Wenn man dann noch bedenkt, dass unter "Person mit kindlichem Erscheinungsbild" eigentlich "Person mit jugendlichem Aussehen" zu verstehen ist, muss man ja beinahe schon suchen, um überhaupt einen Spielfilm zu finden, bei dem es keine bildliche Darstellung einer solchen Person gibt, die an einer sexuellen Handlung beteiligt ist.
Desweiteren was ist eigentlich der Schutzzweck wenn, Darstellungen von anderen Personen mit kindlichem Erscheinungsbild oder mit realistischen Darstellungen eines nicht echten Kindes unter die gleiche Kategorie wie reale Darstellungen fallen? Soll das mal wieder ein sog. abstraktes Gefährdungdelikt sein (denn es könnte ja sein, daß....), verbunden mit einer Werteaussage? Denn eines ist klar, keiner wurde geschädigt, keine Rechte von anderen Personen wurden tangiert....
bombjack
Die Sexualfeindlichkeit der Großen Koalition geht weiter...
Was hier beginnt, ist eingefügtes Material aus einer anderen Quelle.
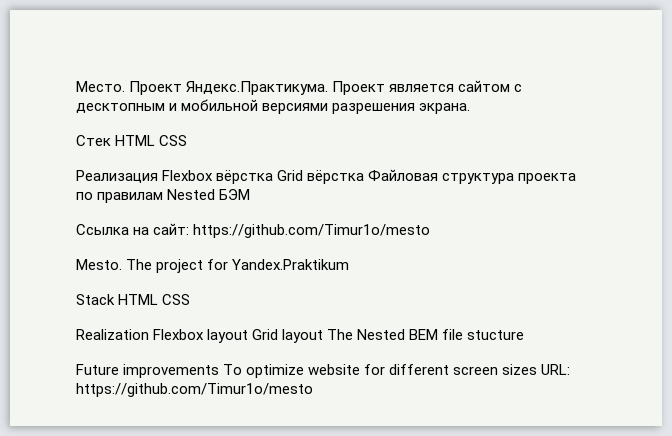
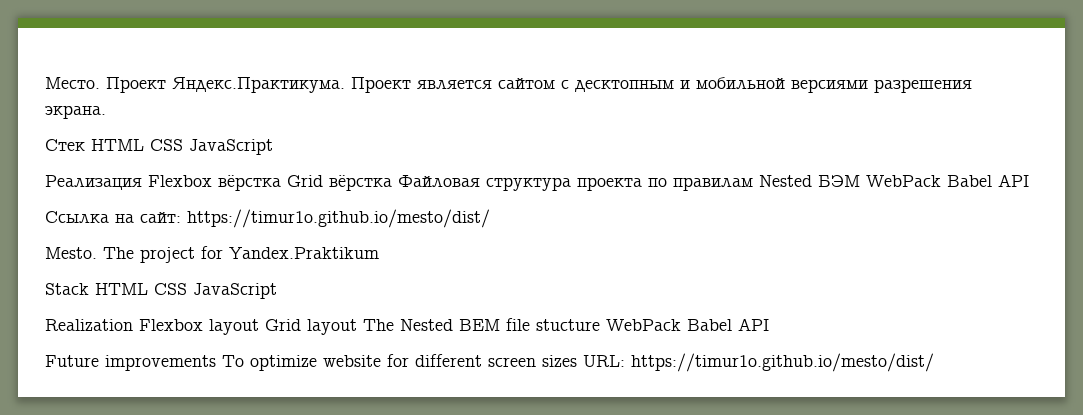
- Стек HTML CSS
+ Стек HTML CSS JavaScript
- Реализация Flexbox вёрстка Grid вёрстка Файловая структура проекта по правилам Nested БЭМ
+ Реализация Flexbox вёрстка Grid вёрстка Файловая структура проекта по правилам Nested БЭМ WebPack Babel API
- Ссылка на сайт: https://github.com/Timur1o/mesto
+ Ссылка на сайт: https://timur1o.github.io/mesto/dist/
- Stack HTML CSS
+ Stack HTML CSS JavaScript
- Realization Flexbox layout Grid layout The Nested BEM file stucture
+ Realization Flexbox layout Grid layout The Nested BEM file stucture WebPack Babel API
- Future improvements To optimize website for different screen sizes URL: https://github.com/Timur1o/mesto
+ Future improvements To optimize website for different screen sizes URL: https://timur1o.github.io/mesto/dist/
...und wieder einmal ein Gesetz, das denen nichts nützt, die man schützen will oder denkt schützen zu müssen, sondern das durch die Schwammigkeit der Formulierung quasi alles und jeden mit hohen Strafen belegen kann.
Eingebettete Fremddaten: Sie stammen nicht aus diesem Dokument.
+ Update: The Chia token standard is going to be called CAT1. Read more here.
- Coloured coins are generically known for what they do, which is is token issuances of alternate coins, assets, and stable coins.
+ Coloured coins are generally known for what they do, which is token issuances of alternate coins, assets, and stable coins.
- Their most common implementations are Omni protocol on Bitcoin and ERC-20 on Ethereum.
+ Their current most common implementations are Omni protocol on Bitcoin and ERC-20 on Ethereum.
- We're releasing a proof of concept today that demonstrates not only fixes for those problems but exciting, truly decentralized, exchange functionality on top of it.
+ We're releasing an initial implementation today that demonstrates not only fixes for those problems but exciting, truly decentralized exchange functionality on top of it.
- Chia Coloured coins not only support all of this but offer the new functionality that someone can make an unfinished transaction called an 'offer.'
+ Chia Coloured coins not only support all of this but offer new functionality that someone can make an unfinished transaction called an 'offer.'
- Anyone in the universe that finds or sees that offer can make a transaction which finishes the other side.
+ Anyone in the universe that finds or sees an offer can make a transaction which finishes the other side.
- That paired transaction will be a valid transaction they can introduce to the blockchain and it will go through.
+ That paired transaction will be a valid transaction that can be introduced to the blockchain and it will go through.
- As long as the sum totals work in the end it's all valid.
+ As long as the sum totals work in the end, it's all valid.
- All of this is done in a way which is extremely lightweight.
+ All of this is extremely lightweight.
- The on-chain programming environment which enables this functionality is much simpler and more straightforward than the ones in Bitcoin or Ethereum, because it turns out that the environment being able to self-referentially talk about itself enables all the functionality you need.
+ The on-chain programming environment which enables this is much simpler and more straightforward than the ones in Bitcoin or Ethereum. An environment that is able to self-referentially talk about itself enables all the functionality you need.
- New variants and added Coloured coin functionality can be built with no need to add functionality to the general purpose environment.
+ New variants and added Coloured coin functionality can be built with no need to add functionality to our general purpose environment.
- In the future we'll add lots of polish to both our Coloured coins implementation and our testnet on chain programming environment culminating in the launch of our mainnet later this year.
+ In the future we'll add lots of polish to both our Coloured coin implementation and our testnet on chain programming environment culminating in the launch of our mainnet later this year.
Wenn ihr glaubt, ihr steht in Zukunft mit einem Bein im Knast weil die hübschen 18jährigen Mädels (oder Jungs) in eurer Pornosammlung für den Staatsanwalt doch etwas zu jung aussehen, dann wartet erstmal, bis irgendwann die Handschellen klicken weil die Prostituierte bei der ihr wart euch nicht gesagt hat, daß sie das ganze nicht freiwillig macht. Warum ist man denn nicht wenigstens ehrlich und verbietet Prostitution gleich ganz wieder - der Wille dazu ist ohnehin das eigentliche, was hinter diesem Gesetzentwurf steckt.
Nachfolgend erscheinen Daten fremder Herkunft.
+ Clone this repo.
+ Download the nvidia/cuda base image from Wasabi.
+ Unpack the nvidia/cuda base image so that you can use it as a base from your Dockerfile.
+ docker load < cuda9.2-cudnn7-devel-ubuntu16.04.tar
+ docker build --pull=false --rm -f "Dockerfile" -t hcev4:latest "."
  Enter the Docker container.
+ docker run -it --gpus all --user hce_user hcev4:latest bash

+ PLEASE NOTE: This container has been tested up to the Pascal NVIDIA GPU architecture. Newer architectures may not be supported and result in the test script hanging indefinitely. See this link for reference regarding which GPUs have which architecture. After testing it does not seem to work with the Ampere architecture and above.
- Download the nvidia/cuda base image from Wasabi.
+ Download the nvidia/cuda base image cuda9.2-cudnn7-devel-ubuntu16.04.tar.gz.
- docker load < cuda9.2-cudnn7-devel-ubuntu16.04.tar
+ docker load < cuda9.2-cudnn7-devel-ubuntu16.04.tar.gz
Es hat eigentlich mindestens seit Adenauers Zeiten keine so sexualfeindliche Regierung mehr gegeben wie die angeblich so "große" Koalition. Unter fadenscheinigen Vorwänden, nichtsdestotrotz aber mit voller Absicht, werden sexuelle Freiheiten der Bürger beschnitten. Weil in der CDU/CSU die Alt-Katholiken das Sagen haben, und in der SPD die militanten 68er-Feministinnen. Hoffentlich ist der Spuk nach der Wahl vorbei.